Action item>
Reproduce, without alteration, every line of the data; exclude the images.

Task inputs>
==*==

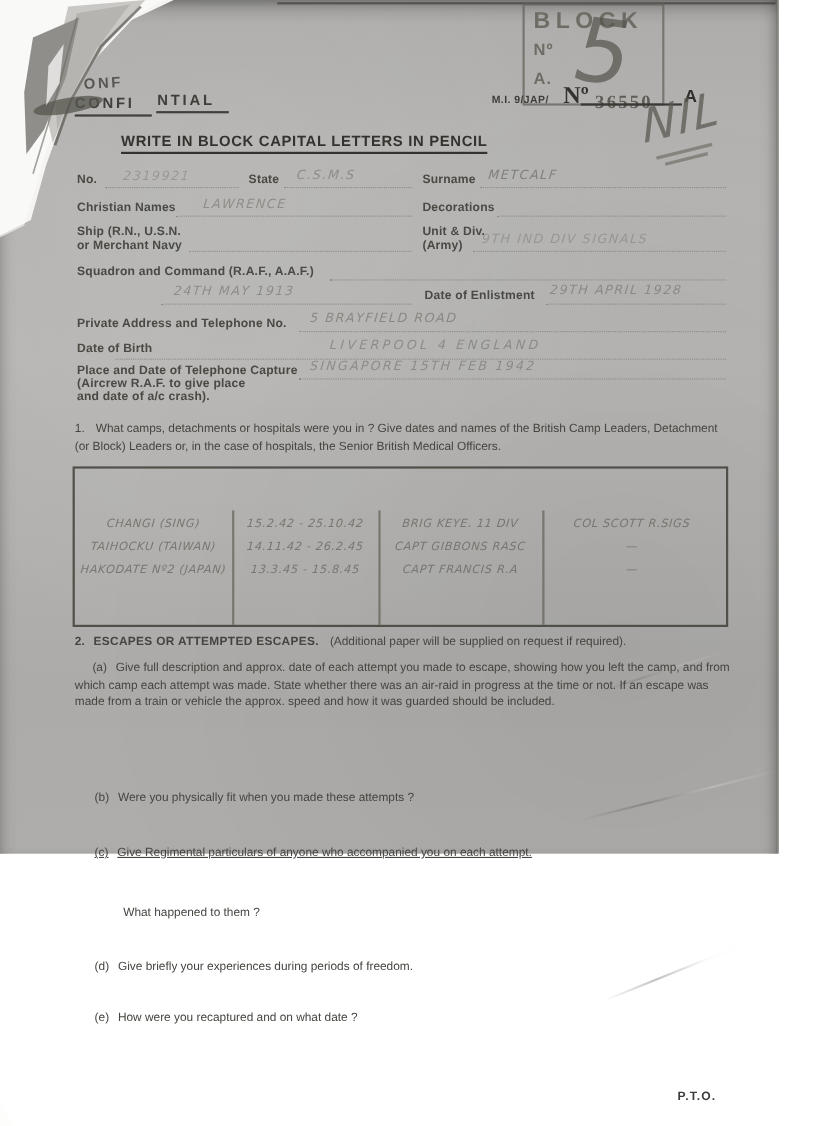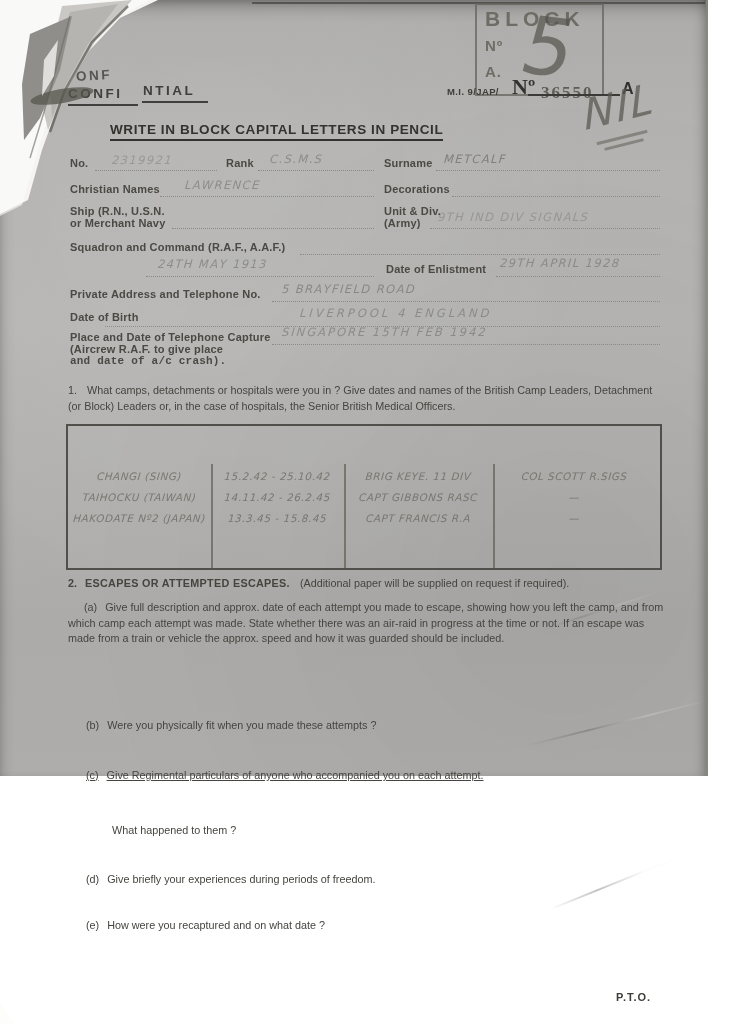--- a/index.html
+++ b/index.html
@@ -108,7 +108,7 @@
     <span class="lbl" style="left:70px;top:157px;">No.</span>
     <div class="dotline" style="left:95px;top:156px;width:122px;"></div>
     <span class="hand vfaint" style="left:112px;top:153px;">2319921</span>
-    <span class="lbl" style="left:226px;top:157px;">Rank</span>
+    <span class="lbl" style="left:226px;top:157px;">State</span>
     <div class="dotline" style="left:258px;top:156px;width:116px;"></div>
     <span class="hand faint" style="left:270px;top:152px;">C.S.M.S</span>
     <span class="lbl" style="left:384px;top:157px;">Surname</span>

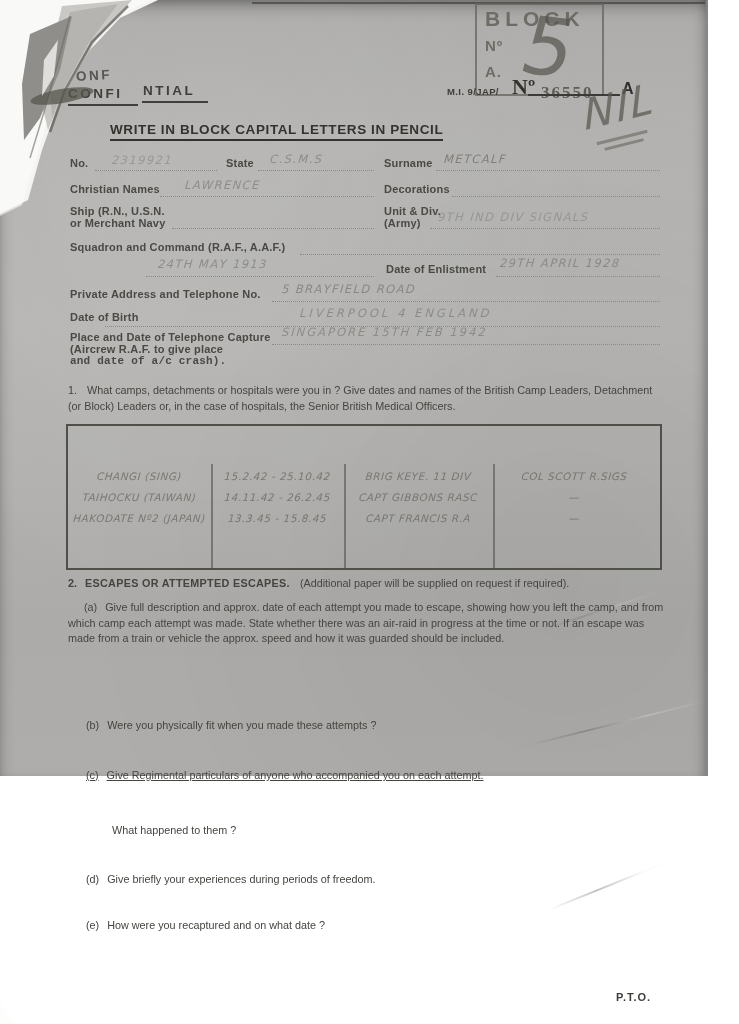--- a/index.html
+++ b/index.html
@@ -147,7 +147,7 @@
 
     <span class="lbl" style="left:70px;top:331px;font-weight:600;">Place and Date of Telephone Capture</span>
     <span class="lbl" style="left:70px;top:343px;font-weight:600;">(Aircrew R.A.F. to give place</span>
-    <span class="lbl" style="left:70px;top:355px;font-weight:600;font-family:Liberation Mono, monospace;">and date of a/c crash).</span>
+    <span class="lbl" style="left:70px;top:355px;font-weight:600;">and date of a/c crash).</span>
     <div class="dotline" style="left:272px;top:330px;width:388px;"></div>
     <span class="hand faint" style="left:282px;top:325px;letter-spacing:2px;">SINGAPORE 15TH FEB 1942</span>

==*==

Answer area>
--- a/index.html
+++ b/index.html
@@ -108,7 +108,7 @@
     <span class="lbl" style="left:70px;top:157px;">No.</span>
     <div class="dotline" style="left:95px;top:156px;width:122px;"></div>
     <span class="hand vfaint" style="left:112px;top:153px;">2319921</span>
-    <span class="lbl" style="left:226px;top:157px;">Rank</span>
+    <span class="lbl" style="left:226px;top:157px;">State</span>
     <div class="dotline" style="left:258px;top:156px;width:116px;"></div>
     <span class="hand faint" style="left:270px;top:152px;">C.S.M.S</span>
     <span class="lbl" style="left:384px;top:157px;">Surname</span>

--- a/index.html
+++ b/index.html
@@ -147,7 +147,7 @@
 
     <span class="lbl" style="left:70px;top:331px;font-weight:600;">Place and Date of Telephone Capture</span>
     <span class="lbl" style="left:70px;top:343px;font-weight:600;">(Aircrew R.A.F. to give place</span>
-    <span class="lbl" style="left:70px;top:355px;font-weight:600;font-family:Liberation Mono, monospace;">and date of a/c crash).</span>
+    <span class="lbl" style="left:70px;top:355px;font-weight:600;">and date of a/c crash).</span>
     <div class="dotline" style="left:272px;top:330px;width:388px;"></div>
     <span class="hand faint" style="left:282px;top:325px;letter-spacing:2px;">SINGAPORE 15TH FEB 1942</span>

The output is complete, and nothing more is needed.